Since it looks like the thread in the mars forum isnt returning...

The biggest problem with domes is that human-habitable pressure is so much higher than mars surface pressure, that "domes" cannot rely on surface anchors and instead  are effectively partially buried pressure spheres. The thickness of glass needed to "float" a dome would be on the order of a meter thick- and issac newton help you if a dome that heavy ever loses pressure.

But what if we could play with atmospheric scale height inside the dome?

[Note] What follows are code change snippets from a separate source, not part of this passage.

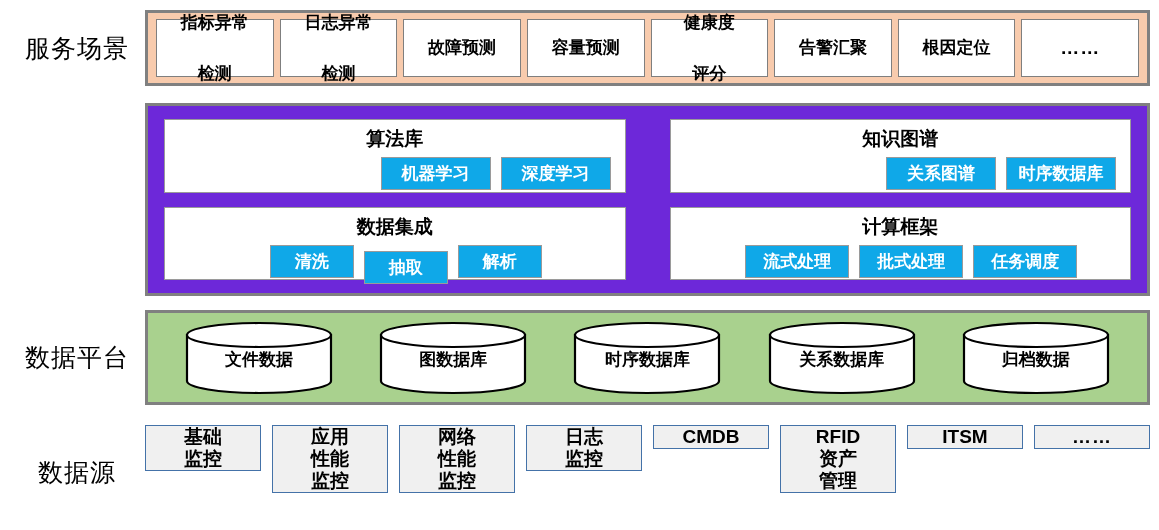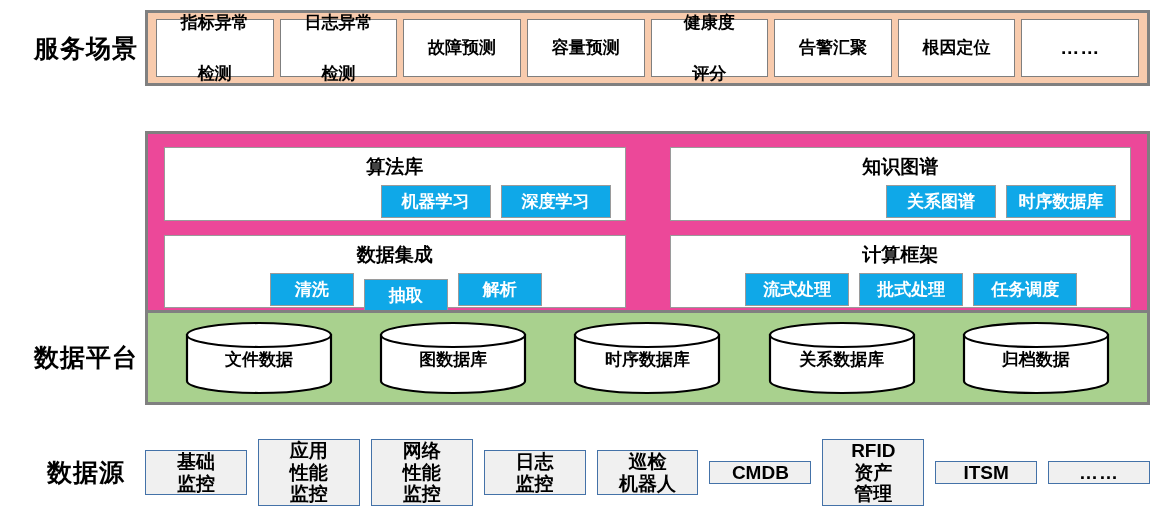--- a/index.html
+++ b/index.html
@@ -15,42 +15,42 @@
   }
   #diagram {
     position: relative;
     width: 1159px;
     height: 530px;
   }
 
   
   .row-label {
     position: absolute;
-    left: 16px;
+    left: 7px;
     width: 140px;
     display: flex;
     align-items: center;
     justify-content: center;
     font-size: 25px;
-    font-weight: bold;
+    font-weight: normal;
     color: #000000;
     letter-spacing: 1px;
     white-space: nowrap;
   }
 
   
   .band {
     position: absolute;
     left: 145px;
     width: 1005px;
     box-sizing: border-box;
     border: 3px solid #808080;
   }
   .band-scene    { background: #F8CBAD; }
-  .band-platform { background: #ec4899; margin-top: 28px; }
+  .band-platform { background: #6d28d9; }
   .band-data     { background: #A9D18E; }
 
   
   .scene-inner {
     position: absolute;
     inset: 0;
     display: flex;
     align-items: center;
     padding: 0 8px;
     gap: 6px;
@@ -159,21 +159,21 @@
     color: #000000;
     pointer-events: none;
   }
 
   
   .src-row {
     position: absolute;
     left: 145px;
     width: 1005px;
     display: flex;
-    align-items: center;
+    align-items: flex-start;
     justify-content: space-between;
     box-sizing: border-box;
   }
   .src-box {
     background: #F0F0F0;
     border: 1px solid #4472A8;
     flex: 1 1 0;
     margin-right: 11px;
     display: flex;
     flex-direction: column;
@@ -333,24 +333,20 @@
     <div class="src-box">
       <span>网络</span>
       <span>性能</span>
       <span>监控</span>
     </div>
     <div class="src-box">
       <span>日志</span>
       <span>监控</span>
     </div>
     <div class="src-box">
-      <span>巡检</span>
-      <span>机器人</span>
-    </div>
-    <div class="src-box">
       <span>CMDB</span>
     </div>
     <div class="src-box">
       <span>RFID</span>
       <span>资产</span>
       <span>管理</span>
     </div>
     <div class="src-box">
       <span>ITSM</span>
     </div>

There's breathable materials significantly denser than NitrOx, and the hellas basin is pretty deep, which also means that there's significant walls on all sides. Throw a zero-pressure-difference celophane barrier over the basin to prevent martian winds from dispercing our efforts, and fill the basin with those denser breathable mixtures, and how close to the armstrong limit can you reach?
I don't think denser mixes really gain you anything. You care about ppO2, and the highest ppO2 you can get with the lowest absolute gas pressure is a pure O2 atmosphere - because at the same pressure, any diluent gasses added are just displacing some O2 (and thus reducing ppO2) or adding to total pressure (because you're shoving extra molecules into the same volume).
For a 0.17 Bar ppO2 (nearly hypoxic but survivable) that's a density of 0.24g/l for a pure O2 environment. Mars' atmospheric density is 0.02g/l. That means regardless of the diluent added, you're going to need to be well above atmospheric pressure (~10x) to sustain life.
It's not about the narrow breathable volume at the bottom of the basin. Its's about the composition of the uninhabitable-but-isolated bondary layer between the bottom on the basin and the rim of the basin. By changing the composition in this region to have a lower scale height, the top of this pillar of air can remain mars pressure while the bottom of the pillar of air can be... higher than it is currently.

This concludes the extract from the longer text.